DIABLO CANYON NUCLEAR POWER PLANT, UNITS 1 AND 2, NRC COMPONENT DESIGN BASIS INSPECTION REPORT 05000275/2006011; 05000323/2006011

Dear Mr. Keenan:

On January 11, 2007, the U.S. Nuclear Regulatory Commission (NRC) completed an inspection at your Diablo Canyon Nuclear Power Plant, Units 1 and 2. The preliminary findings were discussed on October 6, 2006, with you and other members of your staff. After additional in-office inspection, a final telephonic exit meeting was conducted on January 11, 2007, with Ms. D. Jacobs, Vice President, Nuclear Services, and other members of your staff. The enclosed report documents the inspection findings.

The team examined activities conducted under your license as they relate to safety and compliance with the Commissions rules and regulations and with the conditions of your license.

The inspectors reviewed selected procedures and records, observed activities, and interviewed personnel.
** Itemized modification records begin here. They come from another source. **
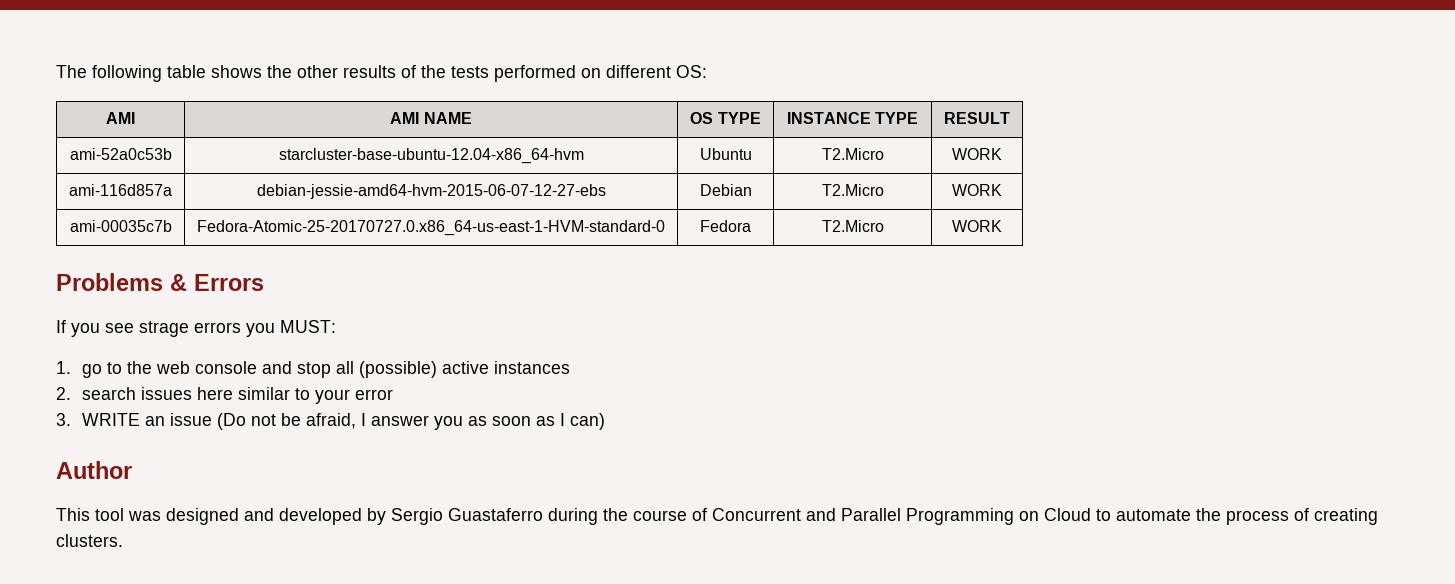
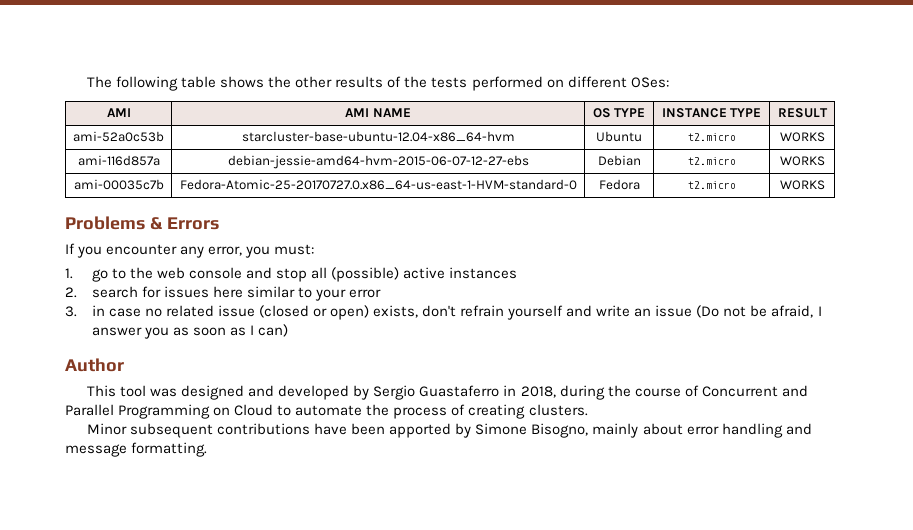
[676,65,707,78] OS: -> [630,77,669,88] OSes:
[821,148,884,160] [952,148,1002,160] T2.Micro | WORK -> [687,133,736,141] [779,132,825,142] t2.micro | WORKS
[821,184,884,196] [952,184,1002,196] T2.Micro | WORK -> [687,157,736,165] [779,156,825,166] t2.micro | WORKS
[821,220,884,232] [952,220,1002,232] T2.Micro | WORK -> [687,181,736,189] [779,180,825,190] t2.micro | WORKS
[105,320,336,337] see strage errors you MUST: -> [106,244,315,258] encounter any error, you must:
(137, 393) none -> [141,286,161,298] for
[82,413,141,426] WRITE -> [91,305,631,320] in case no related issue (closed or open) exists, don't refrain yourself and write
(543, 514) none -> [503,385,556,398] in 2018,
(123, 540) none -> [87,423,812,438] [65,442,208,457] // Minor subsequent contributions have been apported by Simone Bisogno, mainly about error handling and message formatting.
Based on the results of this inspection, the NRC has identified two issues that were evaluated under the risk significance determination process as having very low safety significance (green). The NRC has also determined that violations are associated with these issues. These violations are being treated as noncited violations, consistent with Section VI.A of the Enforcement Policy. These noncited violations are described in the subject inspection report. If you contest the violation or significance of these noncited violations, you should provide a response within 30 days of the date of this inspection report, with the basis for your denial, to the U.S. Nuclear Regulatory Commission, ATTN: Document Control Desk, Washington, DC 20555-0001, with copies to the Regional Administrator, U.S. Nuclear Regulatory Commission, Region IV, 611 Ryan Plaza Drive, Suite 400, Arlington, Texas 76011; the Director, Office of Enforcement, U.S. Nuclear Regulatory Commission, Washington, DC 20555-0001; and the NRC Resident Inspector at the Diablo Canyon Nuclear Power Plant, Units 1 and 2.

Pacific Gas and Electric Company -2-In accordance with 10 CFR 2.390 of the NRC's "Rules of Practice," a copy of this letter and its enclosure will be available electronically for public inspection in the NRC Public Document Room or from the Publicly Available Records (PARS) component of NRC's document system (ADAMS). ADAMS is accessible from the NRC Web site at http://www.nrc.gov/reading-rm/adams.html (the Public Electronic Reading Room).

Sincerely,

/RA/

William B. Jones, Chief Engineering Branch 1 Division of Reactor Safety Dockets: 50-275; 50-323 Licenses: DPR-80; DPR-82

Enclosures:

Inspection Report 05000275/2006011; 05000323/2006011 w/Attachment Supplemental Information

REGION IV==

Dockets: 50-275; 50-323 Licenses: DPR-80; DPR-82 Report No.: 05000275/2006011; 05000323/2006011 Licensee: Pacific Gas and Electric Company Facility: Diablo Canyon Nuclear Power Plant, Units 1 and 2 Location: 7 1/2 miles NW of Avila Beach Avila Beach, California Dates: September 11, 2006, through January 11, 2007 Team Leader: W. Sifre, Senior Reactor Inspector, Engineering Branch 1 Inspectors: P. Gage, Senior Operations Engineer R. Lantz, Senior Emergency Preparedness Inspector J. Nadel, Reactor Inspector, Engineering Branch 1 J. Reynoso, Reactor Inspector, Engineering Branch 1 Contractors: F. Baxter, Electrical, Beckman and Associates M. Shlyamberg, Mechanical, Nuenergy, Inc.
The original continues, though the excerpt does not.